If Brooks does announce a tour, don’t expect him to reveal cities and dates. In the past, Brooks has preferred to announce each tour stop individually, giving cities each their own mini-burst of publicity. Also, don’t be surprised if the tour winds up lasting longer than he initially indicates; if demand stays high, it could continue into 2016 or beyond.
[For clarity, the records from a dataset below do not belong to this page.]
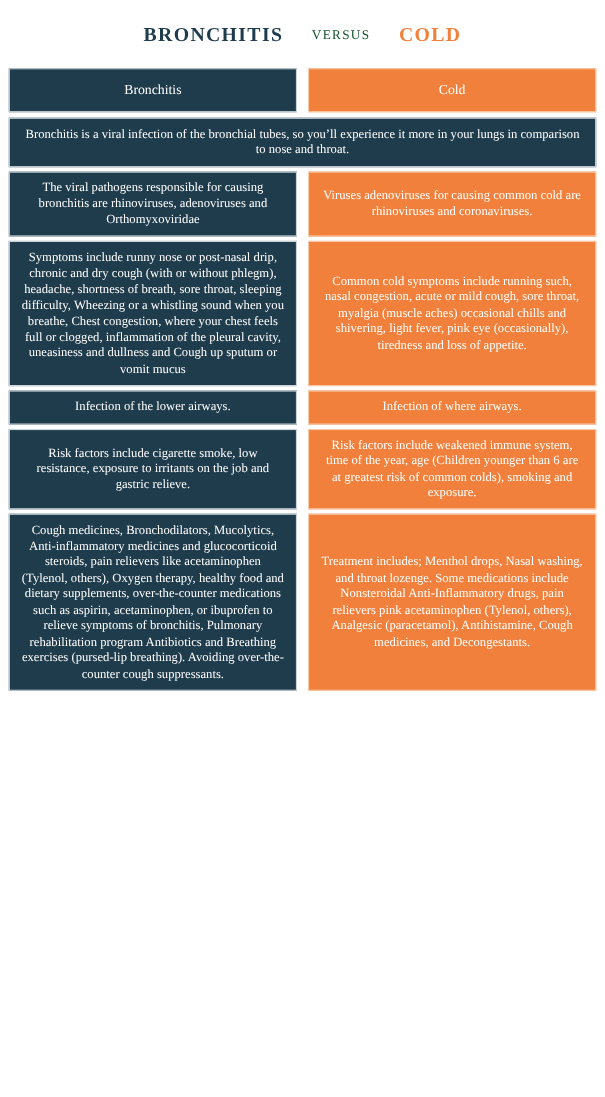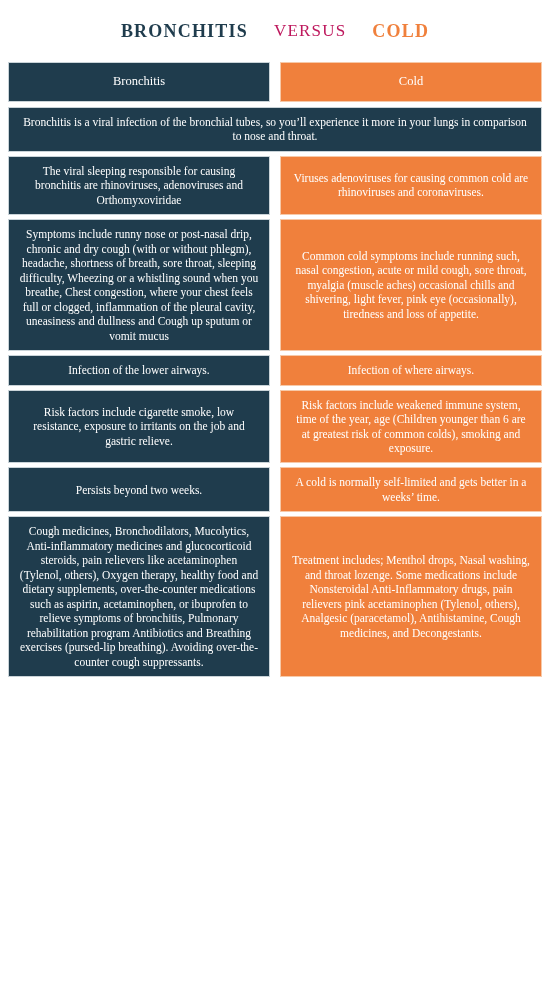--- a/index.html
+++ b/index.html
@@ -31,23 +31,23 @@
     gap: 26px;
     letter-spacing: 1.2px;
   }
   .title-left {
     font-size: 18px;
     font-weight: bold;
     color: #1f3c4d;
     font-family: "Liberation Serif", "DejaVu Serif", serif;
   }
   .title-mid {
-    font-size: 17px;
+    font-size: 12px;
     font-weight: normal;
-    color: #be185d;
+    color: #14532d;
     font-family: "Liberation Serif", "DejaVu Serif", serif;
   }
   .title-right {
     font-size: 18px;
     font-weight: bold;
     color: #f0803c;
     font-family: "Liberation Serif", "DejaVu Serif", serif;
   }
 
   
@@ -160,21 +160,21 @@
     </div>
 
     <div class="row">
       <div class="cell left">
         <span class="cell-text">Bronchitis is a viral infection of the bronchial tubes, so you’ll experience it more in your lungs in comparison to nose and throat.</span>
       </div>
     </div>
 
     <div class="row">
       <div class="cell left">
-        <span class="cell-text">The viral sleeping responsible for causing bronchitis are rhinoviruses, adenoviruses and Orthomyxoviridae</span>
+        <span class="cell-text">The viral pathogens responsible for causing bronchitis are rhinoviruses, adenoviruses and Orthomyxoviridae</span>
       </div>
       <div class="cell right">
         <span class="cell-text">Viruses adenoviruses for causing common cold are rhinoviruses and coronaviruses.</span>
       </div>
     </div>
 
     <div class="row">
       <div class="cell left">
         <span class="cell-text">Symptoms include runny nose or post-nasal drip, chronic and dry cough (with or without phlegm), headache, shortness of breath, sore throat, sleeping difficulty, Wheezing or a whistling sound when you breathe, Chest congestion, where your chest feels full or clogged, inflammation of the pleural cavity, uneasiness and dullness and Cough up sputum or vomit mucus</span>
       </div>
@@ -194,28 +194,20 @@
 
     <div class="row">
       <div class="cell left">
         <span class="cell-text">Risk factors include cigarette smoke, low resistance, exposure to irritants on the job and gastric relieve.</span>
       </div>
       <div class="cell right">
         <span class="cell-text">Risk factors include weakened immune system, time of the year, age (Children younger than 6 are at greatest risk of common colds), smoking and exposure.</span>
       </div>
     </div>
 
-    <div class="row">
-      <div class="cell left">
-        <span class="cell-text">Persists beyond two weeks.</span>
-      </div>
-      <div class="cell right">
-        <span class="cell-text">A cold is normally self-limited and gets better in a weeks’ time.</span>
-      </div>
-    </div>
 
     <div class="row">
       <div class="cell left">
         <span class="cell-text">Cough medicines, Bronchodilators, Mucolytics, Anti-inflammatory medicines and glucocorticoid steroids, pain relievers like acetaminophen (Tylenol, others), Oxygen therapy, healthy food and dietary supplements, over-the-counter medications such as aspirin, acetaminophen, or ibuprofen to relieve symptoms of bronchitis, Pulmonary rehabilitation program Antibiotics and Breathing exercises (pursed-lip breathing). Avoiding over-the-counter cough suppressants.</span>
       </div>
       <div class="cell right">
         <span class="cell-text">Treatment includes; Menthol drops, Nasal washing, and throat lozenge. Some medications include Nonsteroidal Anti-Inflammatory drugs, pain relievers pink acetaminophen (Tylenol, others), Analgesic (paracetamol), Antihistamine, Cough medicines, and Decongestants.</span>
       </div>
     </div>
He is, perhaps, the only act capable of making U2’s gargantuan 360 tour (2009-2011) look like a weekend jaunt.
However, Brooks may no longer carry the chart clout he did in the ’90s, when No Fences sold 17 million copies. Only one of the seven tracks he’s released to radio since his last studio album topped the country airplay charts. Even so, his Blame It All on My Roots, an eight-disc set of hits, covers and videos released through Walmartlast November, has sold 884,000 copies, according to Nielsen SoundScan.